▶ [YOUR INSTRUCTIONS] For the word "field", search the records and show each line in which it occurs.
(Beginning of RECORDS FOR THE EXERCISE)
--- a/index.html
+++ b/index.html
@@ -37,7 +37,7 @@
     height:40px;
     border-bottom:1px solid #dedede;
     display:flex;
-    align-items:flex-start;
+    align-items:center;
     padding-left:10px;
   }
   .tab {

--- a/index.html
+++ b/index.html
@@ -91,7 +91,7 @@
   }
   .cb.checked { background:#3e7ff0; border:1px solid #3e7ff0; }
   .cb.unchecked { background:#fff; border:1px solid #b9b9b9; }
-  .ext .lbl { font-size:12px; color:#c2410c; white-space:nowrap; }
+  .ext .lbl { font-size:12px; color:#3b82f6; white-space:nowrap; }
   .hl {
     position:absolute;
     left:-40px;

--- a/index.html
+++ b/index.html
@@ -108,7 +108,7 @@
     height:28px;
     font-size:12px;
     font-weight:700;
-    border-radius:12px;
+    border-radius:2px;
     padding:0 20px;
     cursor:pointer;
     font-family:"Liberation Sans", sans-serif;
(End of RECORDS FOR THE EXERCISE)
(Beginning of RECORDS FOR THE EXERCISE)
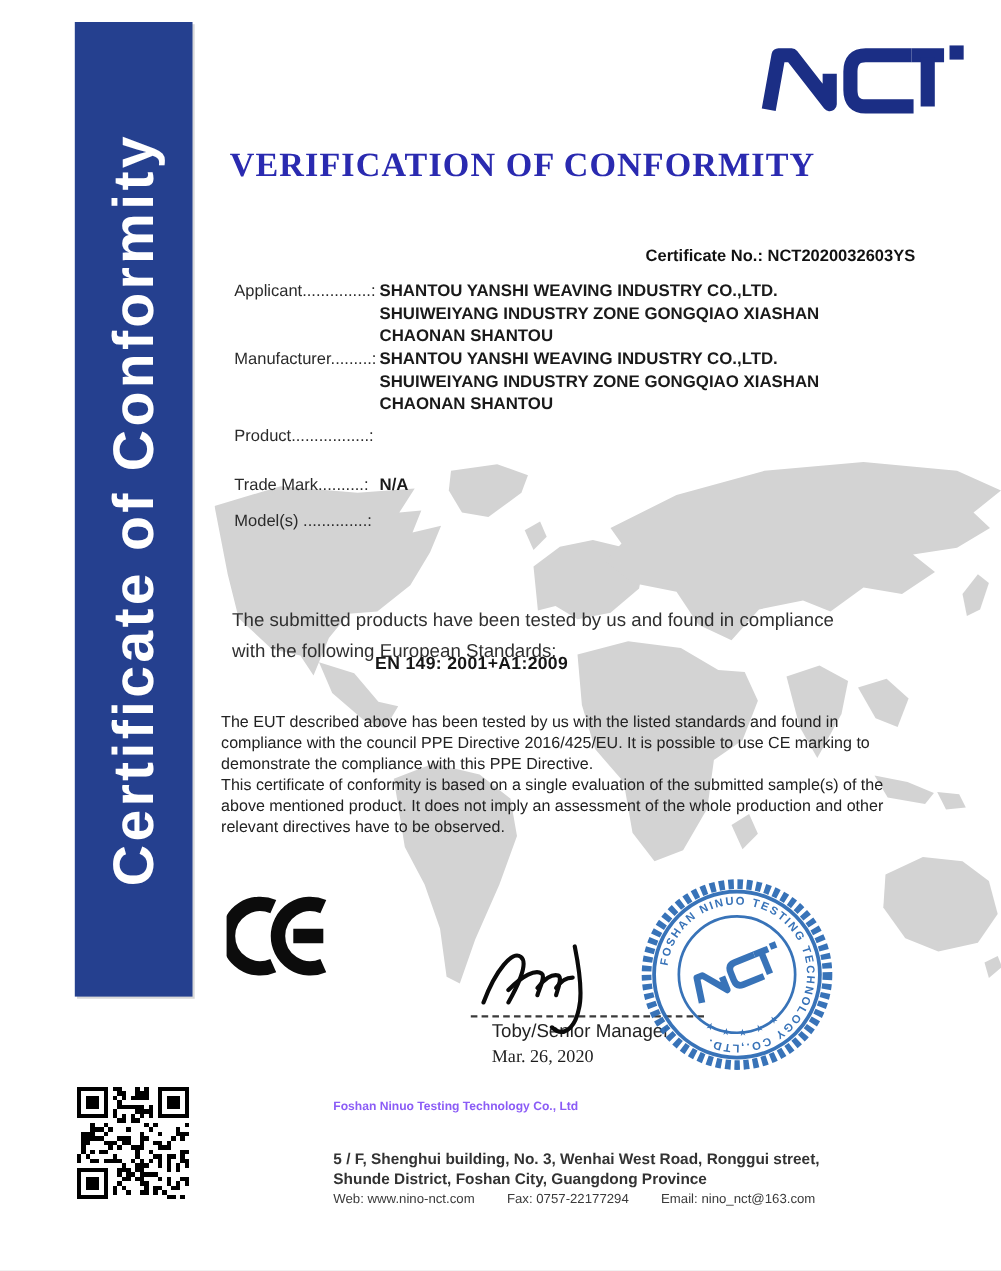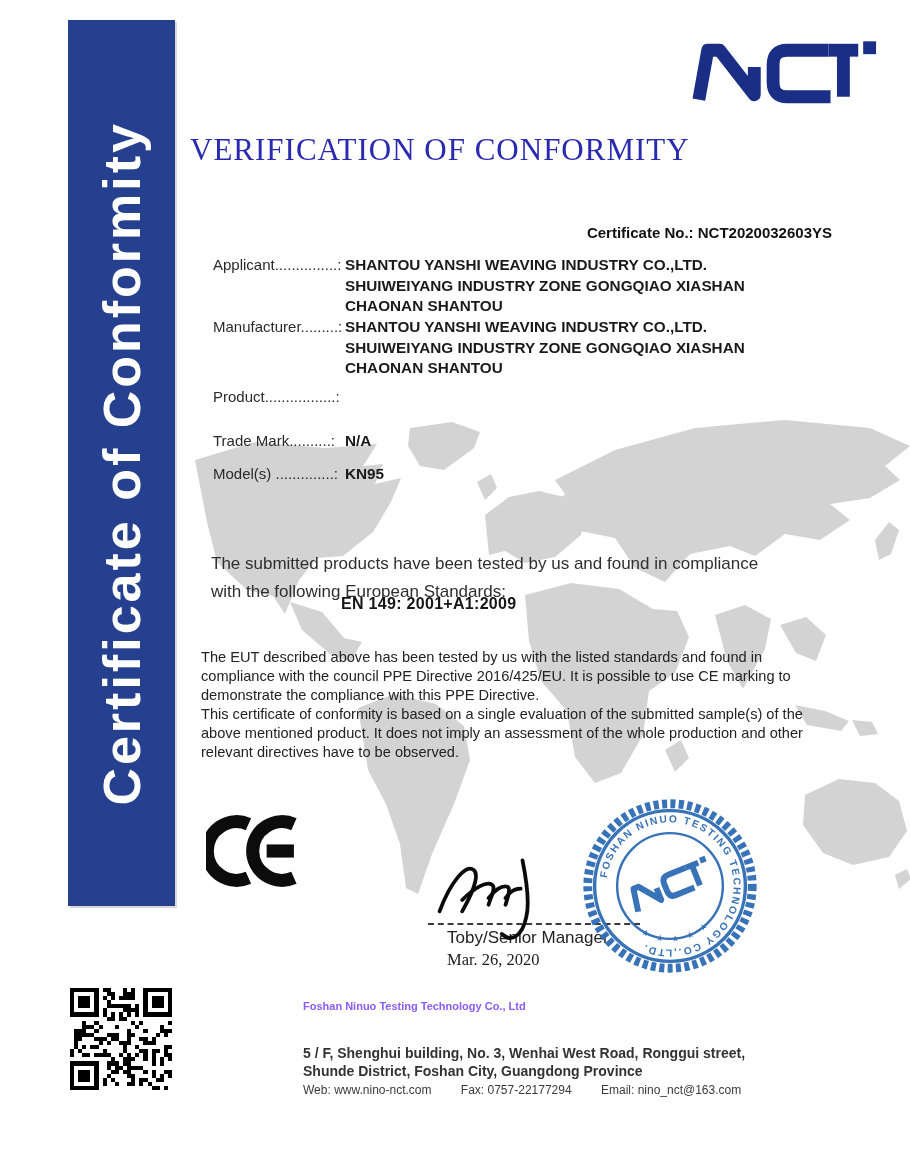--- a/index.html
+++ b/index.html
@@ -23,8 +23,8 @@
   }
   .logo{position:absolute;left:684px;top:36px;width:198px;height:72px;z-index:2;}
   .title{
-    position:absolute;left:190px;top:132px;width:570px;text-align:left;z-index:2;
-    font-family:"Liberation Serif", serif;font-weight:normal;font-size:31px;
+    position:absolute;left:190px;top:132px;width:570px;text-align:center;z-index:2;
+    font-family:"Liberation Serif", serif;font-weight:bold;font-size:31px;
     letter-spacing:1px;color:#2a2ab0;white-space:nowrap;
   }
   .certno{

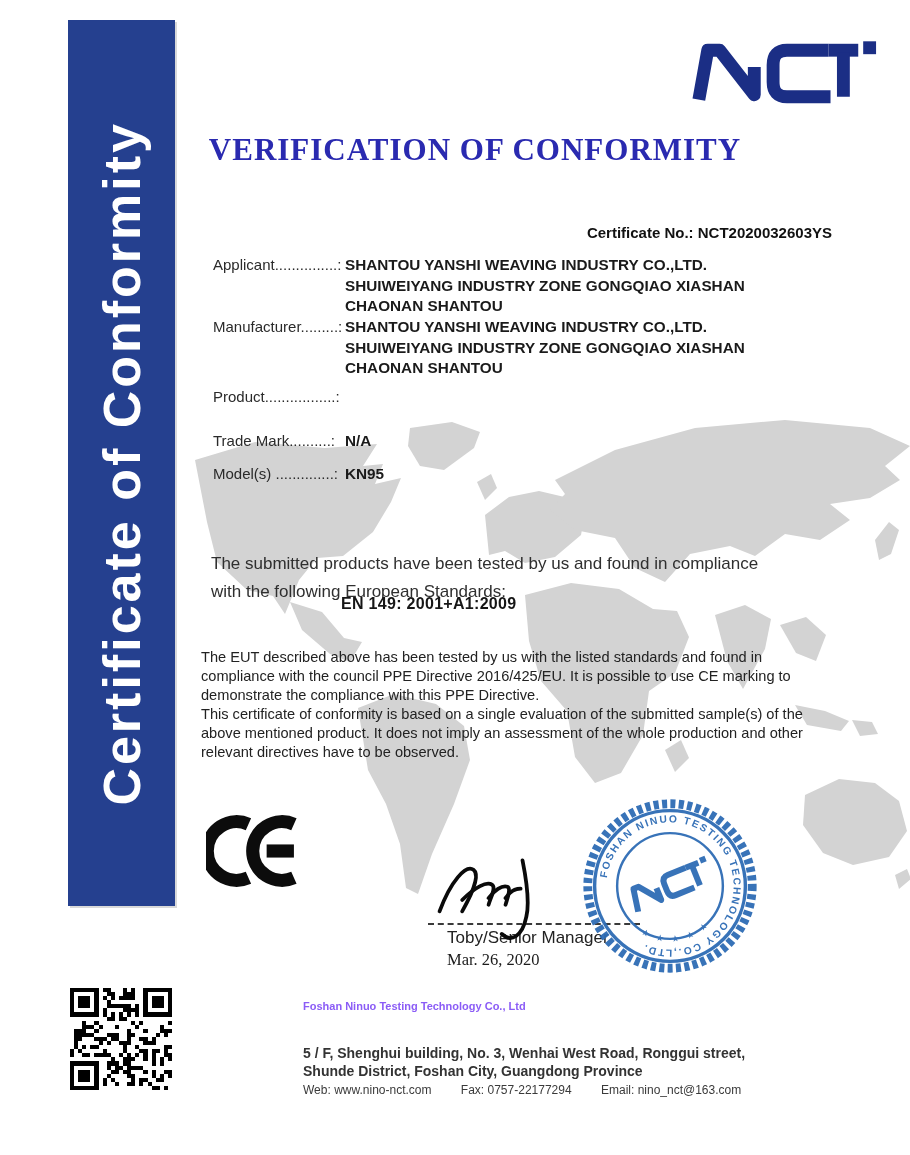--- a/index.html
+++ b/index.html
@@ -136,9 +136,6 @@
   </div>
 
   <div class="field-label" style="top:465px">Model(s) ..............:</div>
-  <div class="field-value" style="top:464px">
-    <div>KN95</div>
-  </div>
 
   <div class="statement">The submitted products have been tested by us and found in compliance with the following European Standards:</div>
(End of RECORDS FOR THE EXERCISE)
▶ [YOUR RESPONSE]
   <div class="field-label" style="top:465px">Model(s) ..............:</div>
-  <div class="field-value" style="top:464px">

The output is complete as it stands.